Derby pie | |
Country: | United States |
Region: | Kentucky |
Creator: | George Kern |
Type: | Custard pie |
Main Ingredient: | Pie dough, eggs, butter, brown sugar, sometimes corn syrup, chocolate, walnuts or pecans |
Derby pie is a chocolate and walnut open-faced custard pie baked in a (pre-baked) pie shell.[1] The pie was created in the Melrose Inn of Prospect, Kentucky, United States, by George Kern with the help of his parents, Walter and Leaudra. It is often associated with the Kentucky Derby.
Derby Pie was created in 1954 by the Melrose Inn in Prospect, Kentucky as a specialty pastry. The restaurant's owners and derby pie creators were Walter and Leaudra Kern, who constantly researched the optimal recipe for their creation. They were assisted by their son George Kern. The name "derby pie" was chosen because the various family members each had a different name for the creation, so to resolve the naming quandary they put the various names in a hat, and pulled out the paper which said "derby pie".[2]
The name "derby pie" is a registered trademark of Kern's Kitchen, which registered the name in 1968. The company uses the name in the form "DERBY-PIE" in official literature and advertisements. The recipe is kept secret, known only to a small group of Kern family members and a single Kern's Kitchen employee (who actually mixes the recipe today). Kern's Kitchen diligently guards the trademark and has filed more than 25 lawsuits to protect it over the years.[3] The makers of similar pies have had to use a different name such as "Pegasus pie", a reference to the Pegasus Parade at the Kentucky Derby Festival, and May Day pie, in reference to the First Saturday in May, the day of the Kentucky Derby.

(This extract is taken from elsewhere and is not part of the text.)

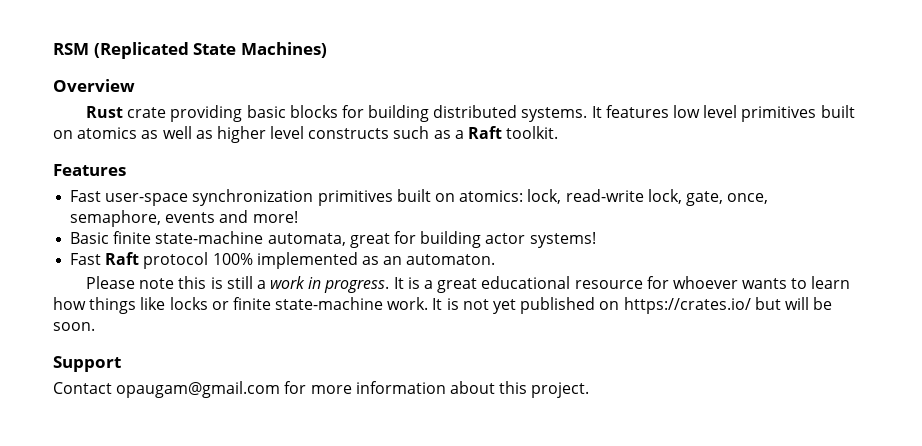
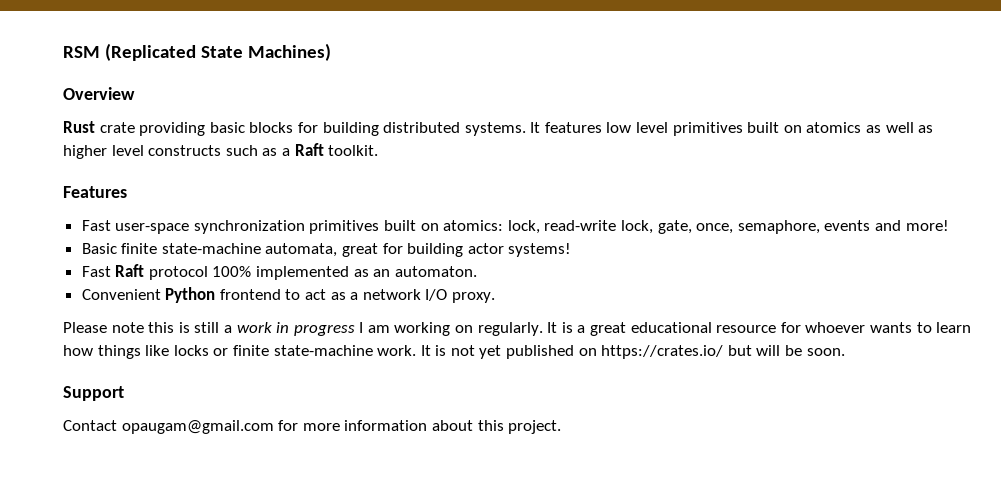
(496, 259) none -> [81,287,496,303] // Convenient Python frontend to act as a network I/O proxy.
[324,280,390,293] progress. -> [293,322,543,336] progress I am working on regularly.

After leaving the Melrose Inn in 1960, the Kern family continued to make derby pie for select customers. In 1969 they trademarked the name "derby pie" to both the state government of Kentucky and the United States Patent and Trademark Office. Since then, the trademark has constantly been renewed as a federally registered trademark. Alan Rupp, a grandson to Walter and Leaudra Kern, took over the derby pie business in 1973, he religiously defended the trademark. Part of this defense includes pursuing litigation against various cookbooks that named a similar pie derby pie. A federal judge in April 1982 ruled against a local cookbook, and demanded that the cookbook be recalled so the page with the derby pie recipe could be removed. The cooking magazine Bon Appetit won a temporary victory in May 1987 when a judge ruled the name "derby pie" generic, but the Sixth Circuit United States Court of Appeals reversed the decision, saying the Bon Appetit magazine "failed to introduce scientific survey evidence to support their assertion that the public views 'derby pie' as generic". Federal district courts have continued to side with Kern's Kitchen in this regard.[4] Kern's attorney, Don Cox, estimated in 2008 that the company had sued to protect its trademark 25 times.[5]

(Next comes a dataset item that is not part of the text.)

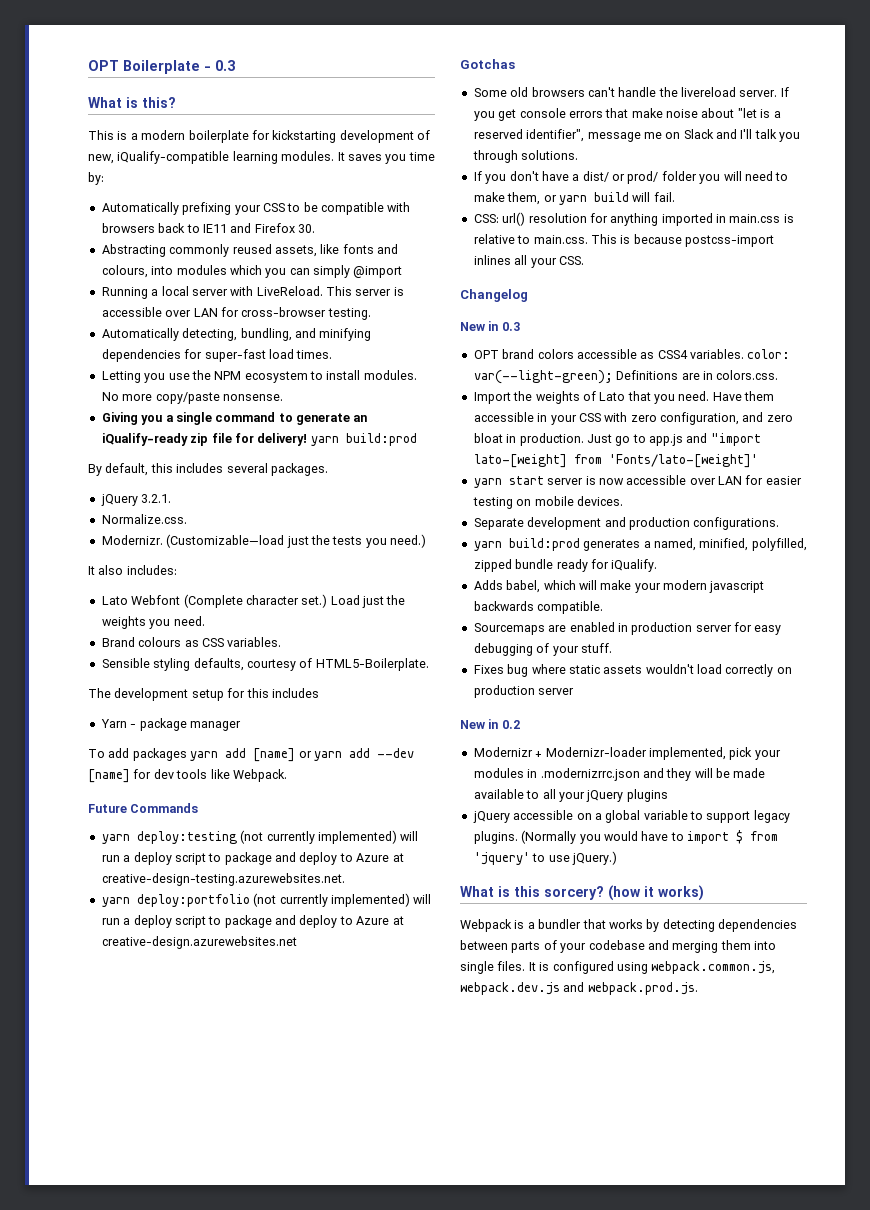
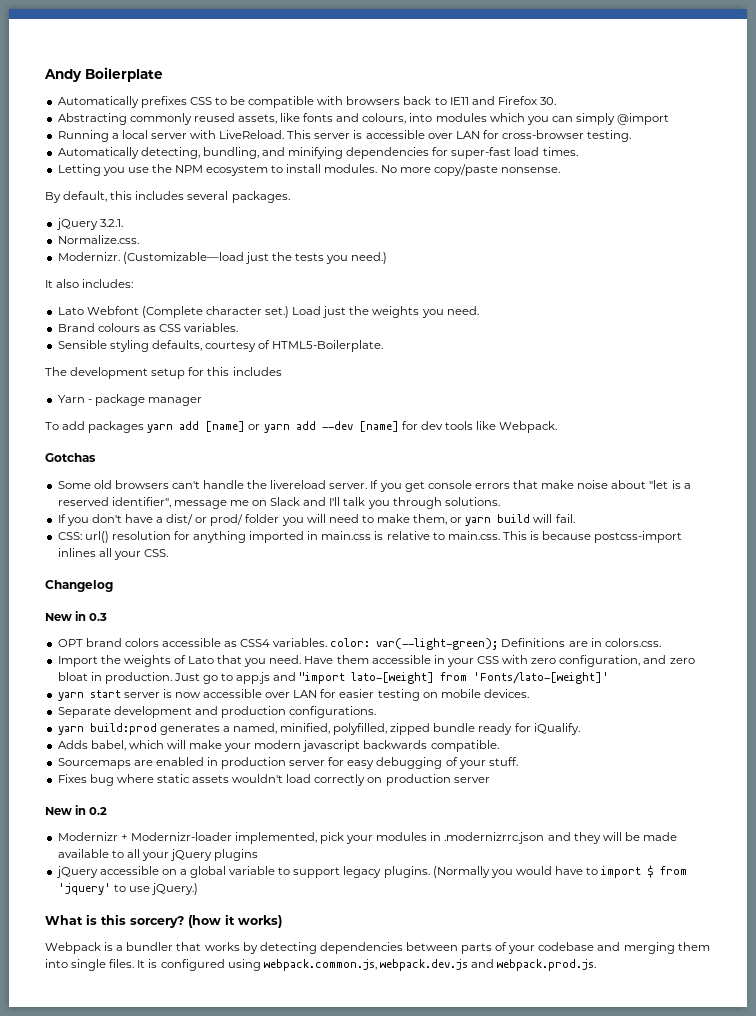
[88,60,119,71] OPT -> [44,69,82,82] Andy
[204,60,235,71] [88,97,176,108] [88,130,430,143] [88,151,435,164] [88,172,104,185] [101,202,261,215] - 0.3 // What is this? // This is a modern boilerplate for kickstarting development of new, iQualify-compatible learning modules. It saves you time by: // Automatically prefixing your -> [57,96,187,108] // Automatically prefixes
[101,412,368,425] [101,433,417,446] // Giving you a single command to generate an iQualify-ready zip file for delivery! yarn build:prod -> (560, 170) none
[88,803,199,813] [101,830,419,844] [101,852,404,865] [101,873,345,886] [101,893,432,907] [101,915,404,928] [101,936,297,949] // Future Commands // yarn deploy:testing (not currently implemented) will run a deploy script to package and deploy to Azure at creative-design-testing.azurewebsites.net. // yarn deploy:portfolio (not currently implemented) will run a deploy script to package and deploy to Azure at creative-design.azurewebsites.net -> (558, 427) none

In May 2013, the Electronic Frontier Foundation inducted Kern's Kitchen into its "Takedown Hall of Shame," claiming that "the company behind the most litigious confection in America is going after individual websites that post new recipes for derby pies."[6]

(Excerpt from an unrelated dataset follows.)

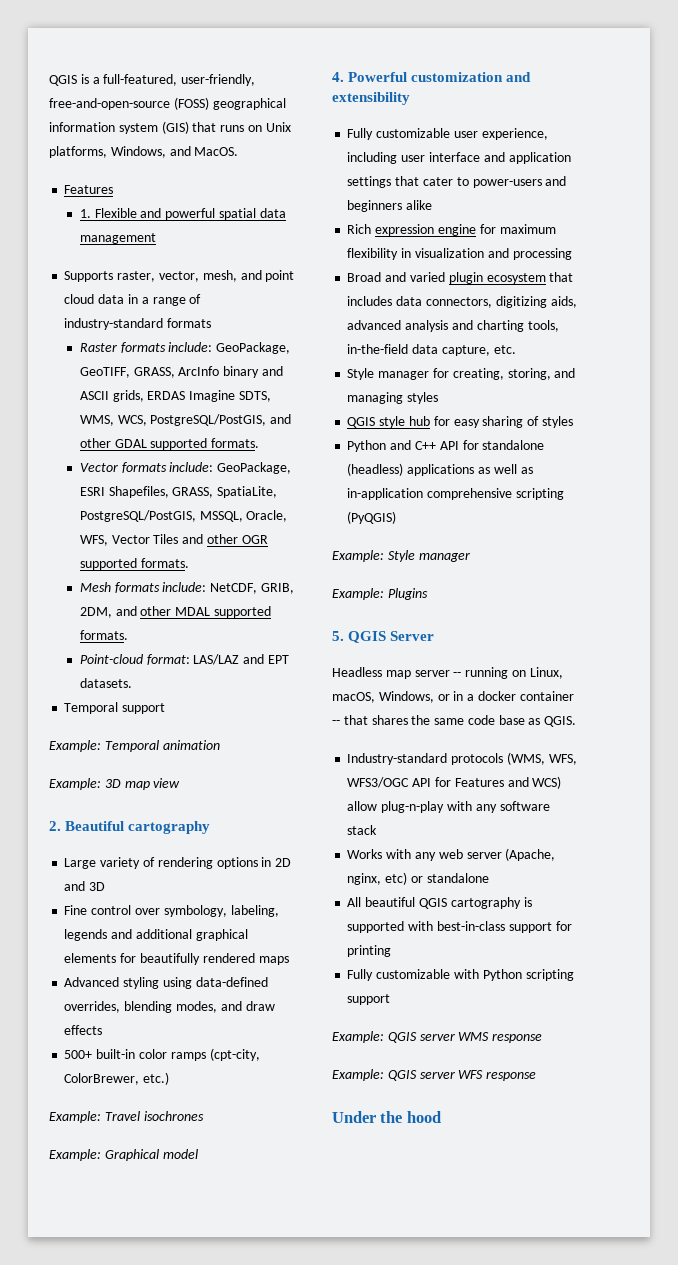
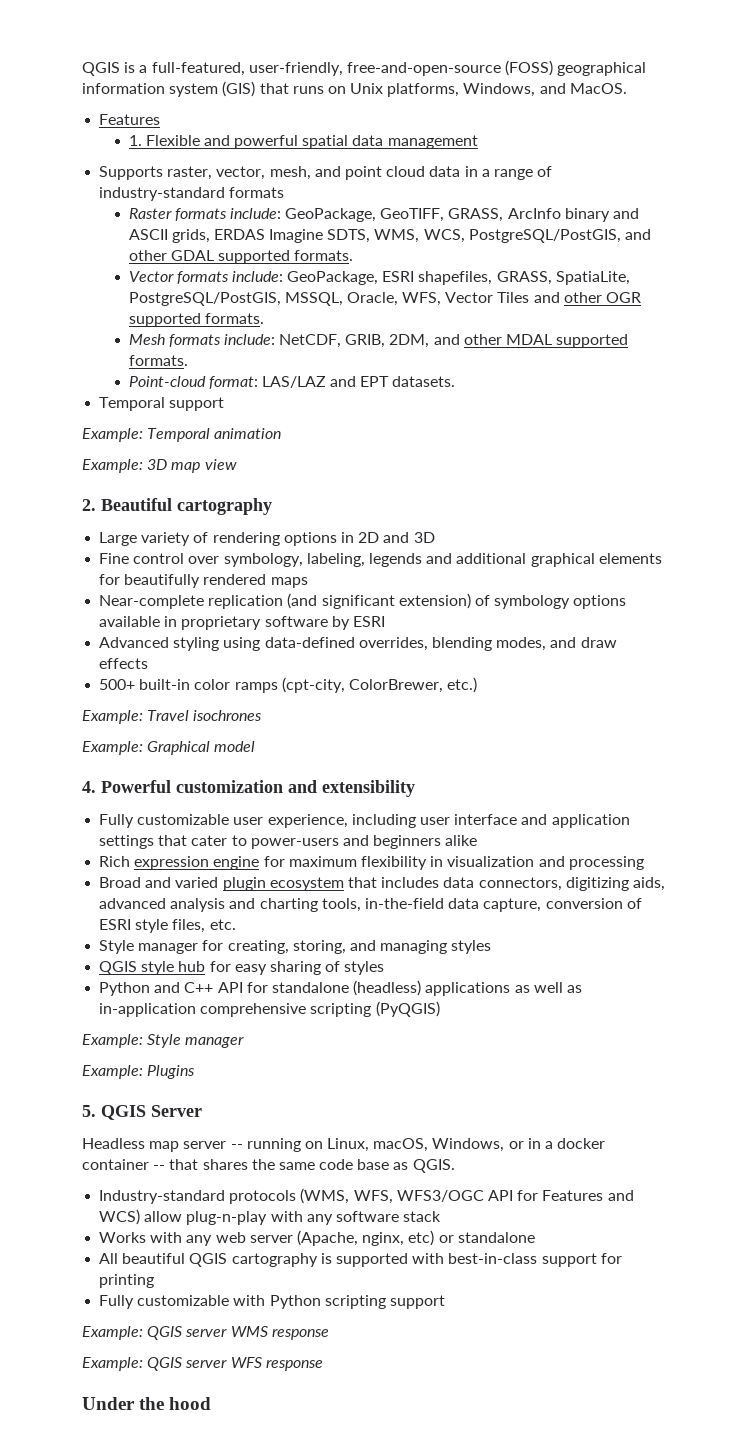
[108,486,169,498] Shapefiles, -> [418,271,493,285] shapefiles,
(289, 960) none -> [99,593,627,609] [99,616,385,630] // Near-complete replication (and significant extension) of symbology options available in proprietary software by ESRI
(490, 350) none -> [545,898,642,909] [99,919,206,933] conversion of ESRI style files,

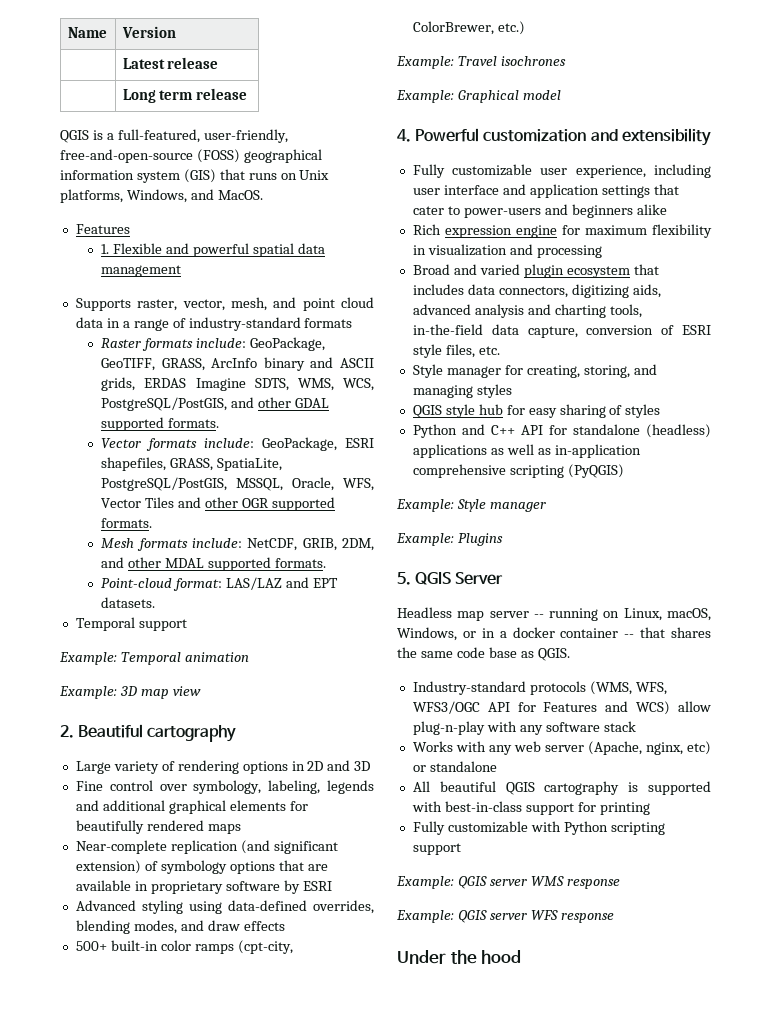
(82, 69) none -> [67,27,107,38] [121,26,176,38] [122,57,219,69] [122,88,248,103] Name | Version // | Latest release // | Long term release //
(627, 602) none -> [278,860,328,871] that are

DERBY-PIE owner Alan Rupp sent a letter to the Louisville Courier-Journal contending that an article published in 2017 and featuring a “Derby pie” recipe “constituted a knowing infringement on its trademark.” A few weeks later the newspaper published an article on a local baker who makes macaroons with the flavor “Derby Pie,” thus prompting Mr. Rupp to file his suit in a federal court in Kentucky.
The lower court dismissed all claims, writing in part that Mr. Rupp did “not plausibly establish that there is a risk of consumer confusion” between the trademarked DERBY-PIE and the home-made pie.[7]
On January 11, 2021, a federal appeals court agreed, writing that “the Courier-Journal has used the phrase ‘Derby pie’ in a ‘wholly descriptive manner,’” and that “we can assuredly say that the Courier-Journal did not use ‘Derby pie’ in a trademark way.”[8]
Mr. Rupp’s lawsuit also lacked a key ingredient: similarity, the court wrote, adding that it was the man’s “own evidence” that revealed that “no reader could possibly think that a so-called ‘Derby pie’ containing bourbon and no vanilla came from the company or companies associated with DERBY-PIE.”